--- Assignment ---
An exact copy of every entry is the required answer.
++++ Exercise data ++++
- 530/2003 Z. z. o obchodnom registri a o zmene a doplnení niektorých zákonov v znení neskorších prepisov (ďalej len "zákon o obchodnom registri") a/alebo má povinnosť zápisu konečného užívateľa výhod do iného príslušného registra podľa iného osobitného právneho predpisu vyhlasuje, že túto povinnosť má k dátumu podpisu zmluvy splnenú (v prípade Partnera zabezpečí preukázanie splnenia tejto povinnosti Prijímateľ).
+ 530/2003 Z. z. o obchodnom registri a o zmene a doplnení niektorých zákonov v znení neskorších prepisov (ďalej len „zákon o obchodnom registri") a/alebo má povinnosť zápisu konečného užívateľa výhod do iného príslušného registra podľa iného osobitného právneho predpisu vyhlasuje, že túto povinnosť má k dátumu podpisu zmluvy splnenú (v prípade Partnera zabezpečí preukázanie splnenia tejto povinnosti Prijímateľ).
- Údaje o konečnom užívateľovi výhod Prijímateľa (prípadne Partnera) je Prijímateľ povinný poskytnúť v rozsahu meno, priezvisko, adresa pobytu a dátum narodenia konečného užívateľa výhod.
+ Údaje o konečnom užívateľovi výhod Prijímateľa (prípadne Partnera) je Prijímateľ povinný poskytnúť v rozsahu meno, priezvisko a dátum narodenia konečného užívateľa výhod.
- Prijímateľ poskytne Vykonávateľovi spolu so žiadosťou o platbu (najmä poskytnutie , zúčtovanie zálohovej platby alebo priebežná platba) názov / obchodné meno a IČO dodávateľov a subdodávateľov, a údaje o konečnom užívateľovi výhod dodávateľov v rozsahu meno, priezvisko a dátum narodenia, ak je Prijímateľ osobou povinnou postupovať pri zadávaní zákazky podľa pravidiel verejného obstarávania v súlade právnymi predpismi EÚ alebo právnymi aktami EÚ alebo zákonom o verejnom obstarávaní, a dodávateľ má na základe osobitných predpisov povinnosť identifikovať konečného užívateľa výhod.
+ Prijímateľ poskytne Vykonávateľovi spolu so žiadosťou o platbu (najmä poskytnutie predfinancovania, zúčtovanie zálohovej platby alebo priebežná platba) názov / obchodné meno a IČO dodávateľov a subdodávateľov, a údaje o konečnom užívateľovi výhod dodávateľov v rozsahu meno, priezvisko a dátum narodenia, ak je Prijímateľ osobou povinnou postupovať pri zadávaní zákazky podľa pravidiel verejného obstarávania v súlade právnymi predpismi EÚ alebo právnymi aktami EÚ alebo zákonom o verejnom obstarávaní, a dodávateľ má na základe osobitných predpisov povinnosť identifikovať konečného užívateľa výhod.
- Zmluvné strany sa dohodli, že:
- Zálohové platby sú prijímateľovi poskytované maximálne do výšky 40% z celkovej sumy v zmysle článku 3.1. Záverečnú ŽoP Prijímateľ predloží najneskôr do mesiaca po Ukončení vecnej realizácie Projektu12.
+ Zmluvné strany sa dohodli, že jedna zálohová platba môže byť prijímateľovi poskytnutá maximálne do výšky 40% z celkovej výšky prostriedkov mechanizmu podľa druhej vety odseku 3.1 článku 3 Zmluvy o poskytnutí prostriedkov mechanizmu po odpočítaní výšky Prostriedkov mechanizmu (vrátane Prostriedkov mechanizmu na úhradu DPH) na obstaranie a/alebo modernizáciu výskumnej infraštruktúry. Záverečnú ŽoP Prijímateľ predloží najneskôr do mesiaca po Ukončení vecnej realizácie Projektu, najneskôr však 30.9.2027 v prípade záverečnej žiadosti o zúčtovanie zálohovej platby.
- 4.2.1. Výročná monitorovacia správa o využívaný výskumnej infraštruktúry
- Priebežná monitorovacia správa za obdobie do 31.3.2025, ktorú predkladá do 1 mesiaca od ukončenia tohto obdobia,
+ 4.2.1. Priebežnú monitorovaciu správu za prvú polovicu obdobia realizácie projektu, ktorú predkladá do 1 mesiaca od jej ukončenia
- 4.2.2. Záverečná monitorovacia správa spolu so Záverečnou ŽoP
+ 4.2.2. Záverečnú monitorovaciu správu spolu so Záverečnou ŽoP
++++
--- Output below ---
- 530/2003 Z. z. o obchodnom registri a o zmene a doplnení niektorých zákonov v znení neskorších prepisov (ďalej len "zákon o obchodnom registri") a/alebo má povinnosť zápisu konečného užívateľa výhod do iného príslušného registra podľa iného osobitného právneho predpisu vyhlasuje, že túto povinnosť má k dátumu podpisu zmluvy splnenú (v prípade Partnera zabezpečí preukázanie splnenia tejto povinnosti Prijímateľ).
+ 530/2003 Z. z. o obchodnom registri a o zmene a doplnení niektorých zákonov v znení neskorších prepisov (ďalej len „zákon o obchodnom registri") a/alebo má povinnosť zápisu konečného užívateľa výhod do iného príslušného registra podľa iného osobitného právneho predpisu vyhlasuje, že túto povinnosť má k dátumu podpisu zmluvy splnenú (v prípade Partnera zabezpečí preukázanie splnenia tejto povinnosti Prijímateľ).
- Údaje o konečnom užívateľovi výhod Prijímateľa (prípadne Partnera) je Prijímateľ povinný poskytnúť v rozsahu meno, priezvisko, adresa pobytu a dátum narodenia konečného užívateľa výhod.
+ Údaje o konečnom užívateľovi výhod Prijímateľa (prípadne Partnera) je Prijímateľ povinný poskytnúť v rozsahu meno, priezvisko a dátum narodenia konečného užívateľa výhod.
- Prijímateľ poskytne Vykonávateľovi spolu so žiadosťou o platbu (najmä poskytnutie , zúčtovanie zálohovej platby alebo priebežná platba) názov / obchodné meno a IČO dodávateľov a subdodávateľov, a údaje o konečnom užívateľovi výhod dodávateľov v rozsahu meno, priezvisko a dátum narodenia, ak je Prijímateľ osobou povinnou postupovať pri zadávaní zákazky podľa pravidiel verejného obstarávania v súlade právnymi predpismi EÚ alebo právnymi aktami EÚ alebo zákonom o verejnom obstarávaní, a dodávateľ má na základe osobitných predpisov povinnosť identifikovať konečného užívateľa výhod.
+ Prijímateľ poskytne Vykonávateľovi spolu so žiadosťou o platbu (najmä poskytnutie predfinancovania, zúčtovanie zálohovej platby alebo priebežná platba) názov / obchodné meno a IČO dodávateľov a subdodávateľov, a údaje o konečnom užívateľovi výhod dodávateľov v rozsahu meno, priezvisko a dátum narodenia, ak je Prijímateľ osobou povinnou postupovať pri zadávaní zákazky podľa pravidiel verejného obstarávania v súlade právnymi predpismi EÚ alebo právnymi aktami EÚ alebo zákonom o verejnom obstarávaní, a dodávateľ má na základe osobitných predpisov povinnosť identifikovať konečného užívateľa výhod.
- Zmluvné strany sa dohodli, že:
- Zálohové platby sú prijímateľovi poskytované maximálne do výšky 40% z celkovej sumy v zmysle článku 3.1. Záverečnú ŽoP Prijímateľ predloží najneskôr do mesiaca po Ukončení vecnej realizácie Projektu12.
+ Zmluvné strany sa dohodli, že jedna zálohová platba môže byť prijímateľovi poskytnutá maximálne do výšky 40% z celkovej výšky prostriedkov mechanizmu podľa druhej vety odseku 3.1 článku 3 Zmluvy o poskytnutí prostriedkov mechanizmu po odpočítaní výšky Prostriedkov mechanizmu (vrátane Prostriedkov mechanizmu na úhradu DPH) na obstaranie a/alebo modernizáciu výskumnej infraštruktúry. Záverečnú ŽoP Prijímateľ predloží najneskôr do mesiaca po Ukončení vecnej realizácie Projektu, najneskôr však 30.9.2027 v prípade záverečnej žiadosti o zúčtovanie zálohovej platby.
- 4.2.1. Výročná monitorovacia správa o využívaný výskumnej infraštruktúry
- Priebežná monitorovacia správa za obdobie do 31.3.2025, ktorú predkladá do 1 mesiaca od ukončenia tohto obdobia,
+ 4.2.1. Priebežnú monitorovaciu správu za prvú polovicu obdobia realizácie projektu, ktorú predkladá do 1 mesiaca od jej ukončenia
- 4.2.2. Záverečná monitorovacia správa spolu so Záverečnou ŽoP
+ 4.2.2. Záverečnú monitorovaciu správu spolu so Záverečnou ŽoP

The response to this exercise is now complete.